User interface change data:
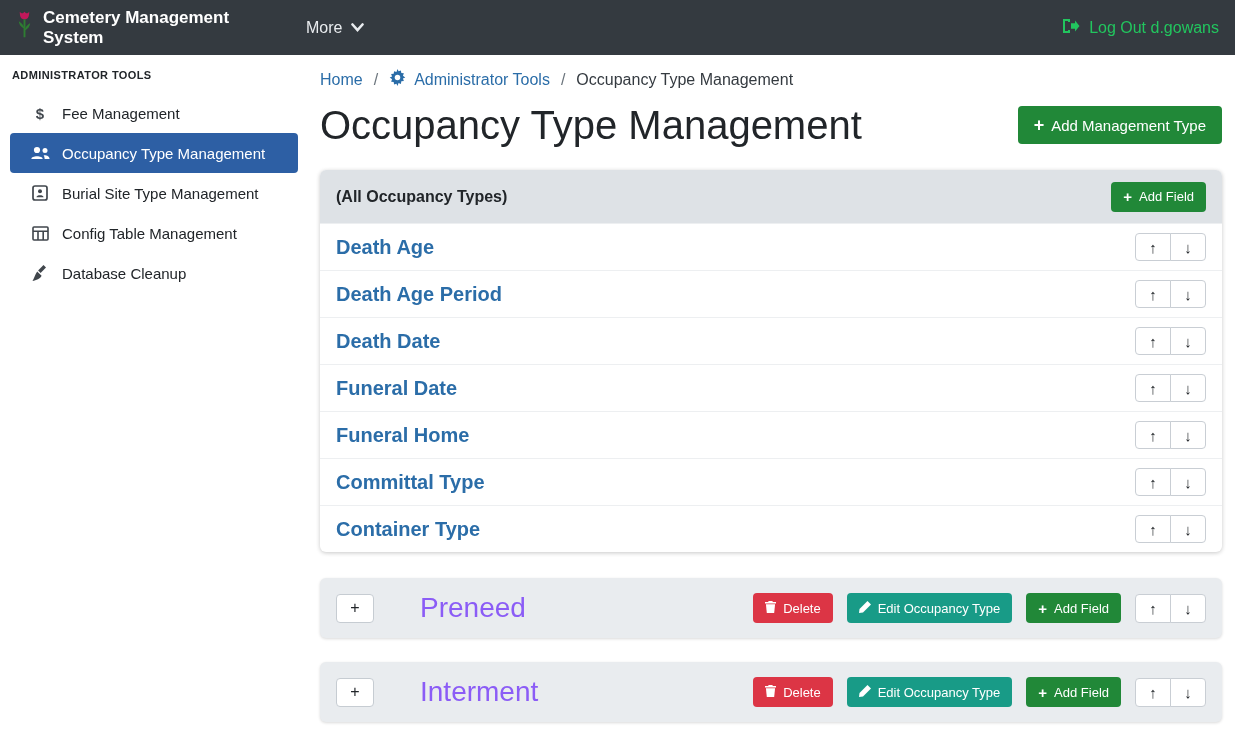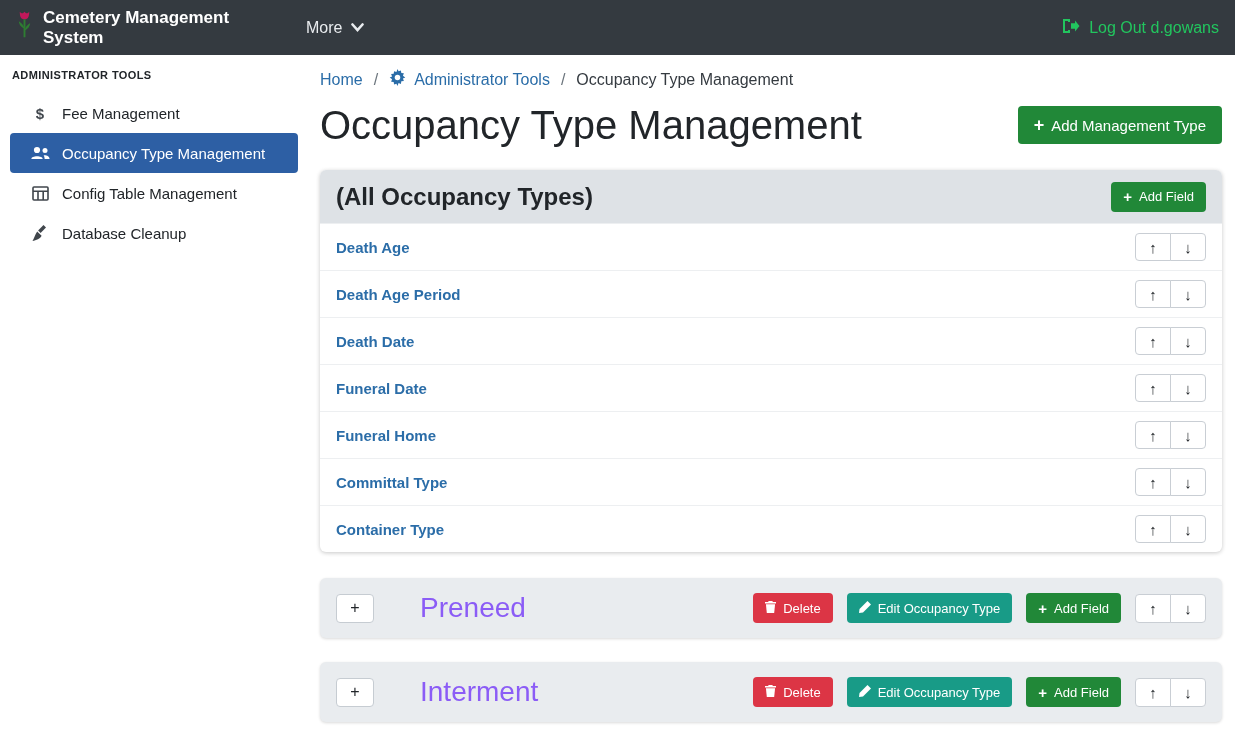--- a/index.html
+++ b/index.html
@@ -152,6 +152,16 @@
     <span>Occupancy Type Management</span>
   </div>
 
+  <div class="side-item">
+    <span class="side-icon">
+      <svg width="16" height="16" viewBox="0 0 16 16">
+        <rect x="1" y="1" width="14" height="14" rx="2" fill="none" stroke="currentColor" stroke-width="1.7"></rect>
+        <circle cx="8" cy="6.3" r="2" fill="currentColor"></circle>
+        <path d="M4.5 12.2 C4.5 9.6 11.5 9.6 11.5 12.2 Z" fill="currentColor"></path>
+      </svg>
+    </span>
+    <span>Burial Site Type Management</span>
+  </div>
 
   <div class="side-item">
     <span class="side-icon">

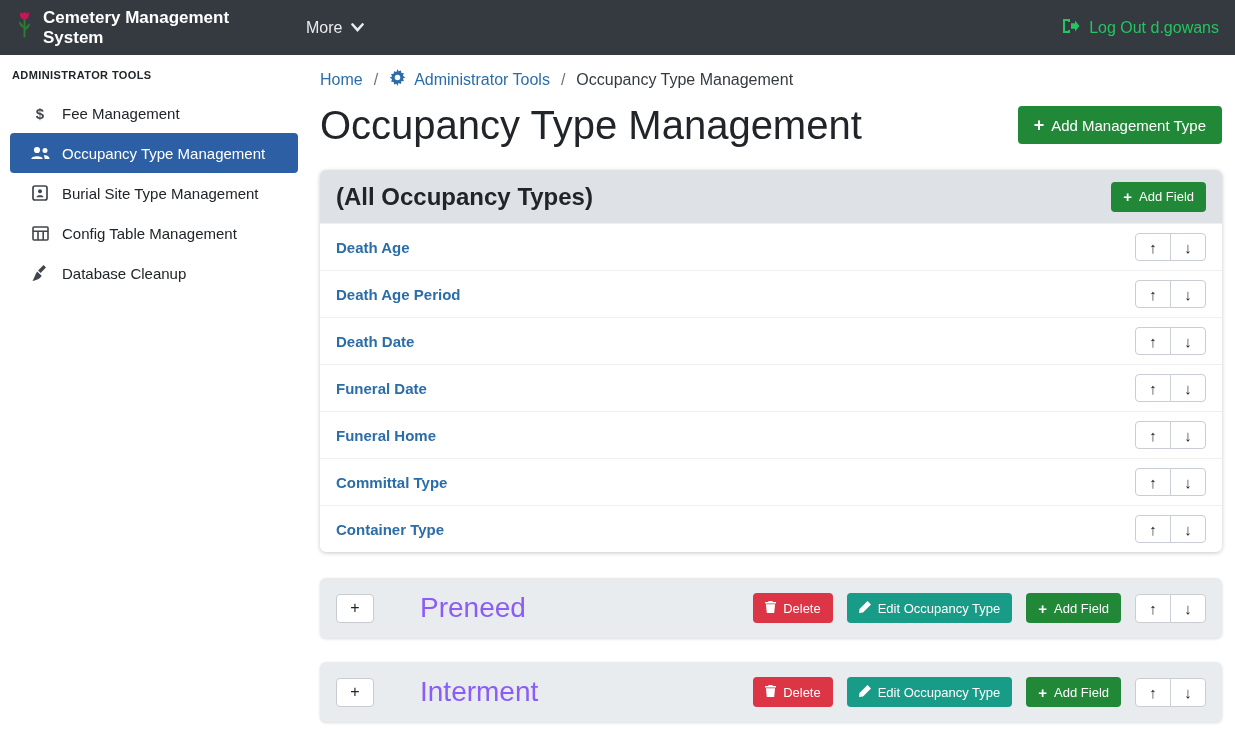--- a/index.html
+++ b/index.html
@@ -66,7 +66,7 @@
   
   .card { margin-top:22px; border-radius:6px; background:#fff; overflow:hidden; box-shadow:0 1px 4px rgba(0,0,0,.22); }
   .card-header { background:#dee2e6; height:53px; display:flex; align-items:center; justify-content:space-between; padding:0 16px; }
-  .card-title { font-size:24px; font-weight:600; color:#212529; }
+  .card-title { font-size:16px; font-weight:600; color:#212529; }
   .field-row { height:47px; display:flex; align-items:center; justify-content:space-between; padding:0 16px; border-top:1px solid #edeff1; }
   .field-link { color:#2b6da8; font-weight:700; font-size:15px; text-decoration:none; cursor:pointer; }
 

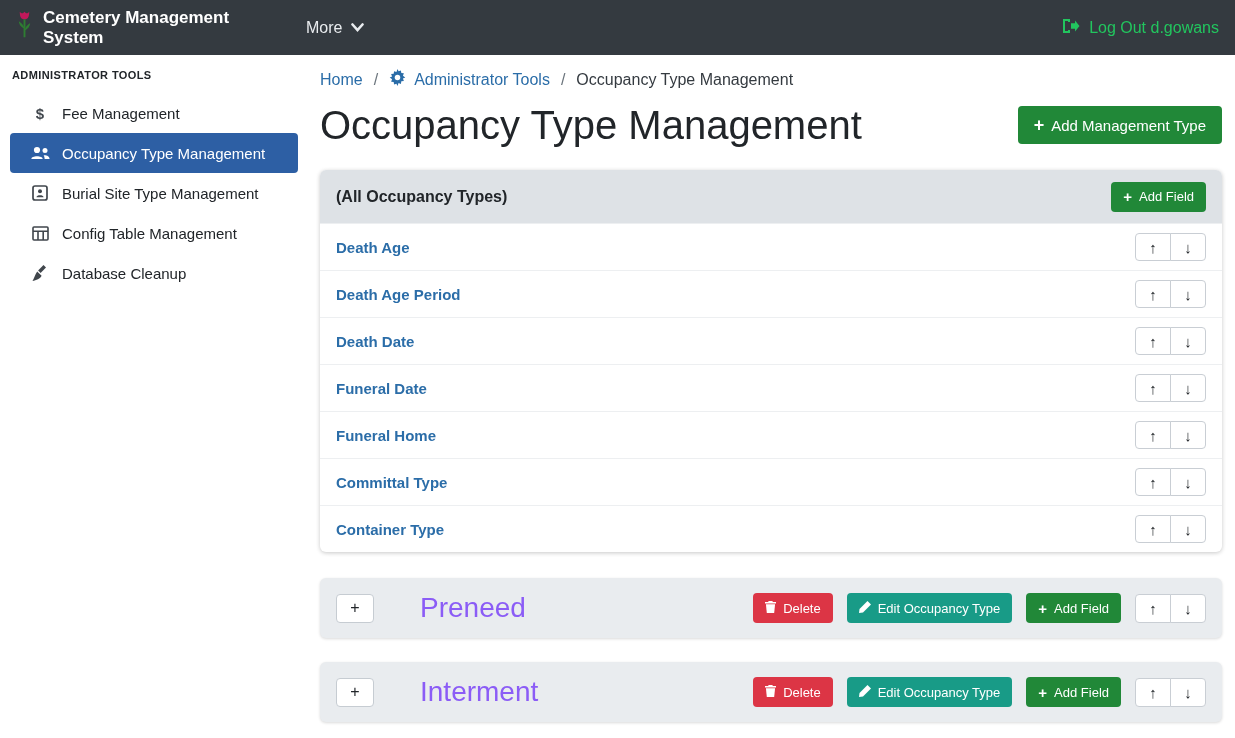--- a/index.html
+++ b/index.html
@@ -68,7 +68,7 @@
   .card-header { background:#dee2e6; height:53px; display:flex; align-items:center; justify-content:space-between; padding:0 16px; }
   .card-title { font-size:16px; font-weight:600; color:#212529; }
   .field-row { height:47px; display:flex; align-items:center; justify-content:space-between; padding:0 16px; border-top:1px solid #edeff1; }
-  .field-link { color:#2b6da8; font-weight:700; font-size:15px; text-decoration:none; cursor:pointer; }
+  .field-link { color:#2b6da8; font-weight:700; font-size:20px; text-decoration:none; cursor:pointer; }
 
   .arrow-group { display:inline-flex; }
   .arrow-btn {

To do:
Without the pictures, give back every record precisely as shown.

Completed task:
--- a/index.html
+++ b/index.html
@@ -152,6 +152,16 @@
     <span>Occupancy Type Management</span>
   </div>
 
+  <div class="side-item">
+    <span class="side-icon">
+      <svg width="16" height="16" viewBox="0 0 16 16">
+        <rect x="1" y="1" width="14" height="14" rx="2" fill="none" stroke="currentColor" stroke-width="1.7"></rect>
+        <circle cx="8" cy="6.3" r="2" fill="currentColor"></circle>
+        <path d="M4.5 12.2 C4.5 9.6 11.5 9.6 11.5 12.2 Z" fill="currentColor"></path>
+      </svg>
+    </span>
+    <span>Burial Site Type Management</span>
+  </div>
 
   <div class="side-item">
     <span class="side-icon">

--- a/index.html
+++ b/index.html
@@ -66,7 +66,7 @@
   
   .card { margin-top:22px; border-radius:6px; background:#fff; overflow:hidden; box-shadow:0 1px 4px rgba(0,0,0,.22); }
   .card-header { background:#dee2e6; height:53px; display:flex; align-items:center; justify-content:space-between; padding:0 16px; }
-  .card-title { font-size:24px; font-weight:600; color:#212529; }
+  .card-title { font-size:16px; font-weight:600; color:#212529; }
   .field-row { height:47px; display:flex; align-items:center; justify-content:space-between; padding:0 16px; border-top:1px solid #edeff1; }
   .field-link { color:#2b6da8; font-weight:700; font-size:15px; text-decoration:none; cursor:pointer; }
 

--- a/index.html
+++ b/index.html
@@ -68,7 +68,7 @@
   .card-header { background:#dee2e6; height:53px; display:flex; align-items:center; justify-content:space-between; padding:0 16px; }
   .card-title { font-size:16px; font-weight:600; color:#212529; }
   .field-row { height:47px; display:flex; align-items:center; justify-content:space-between; padding:0 16px; border-top:1px solid #edeff1; }
-  .field-link { color:#2b6da8; font-weight:700; font-size:15px; text-decoration:none; cursor:pointer; }
+  .field-link { color:#2b6da8; font-weight:700; font-size:20px; text-decoration:none; cursor:pointer; }
 
   .arrow-group { display:inline-flex; }
   .arrow-btn {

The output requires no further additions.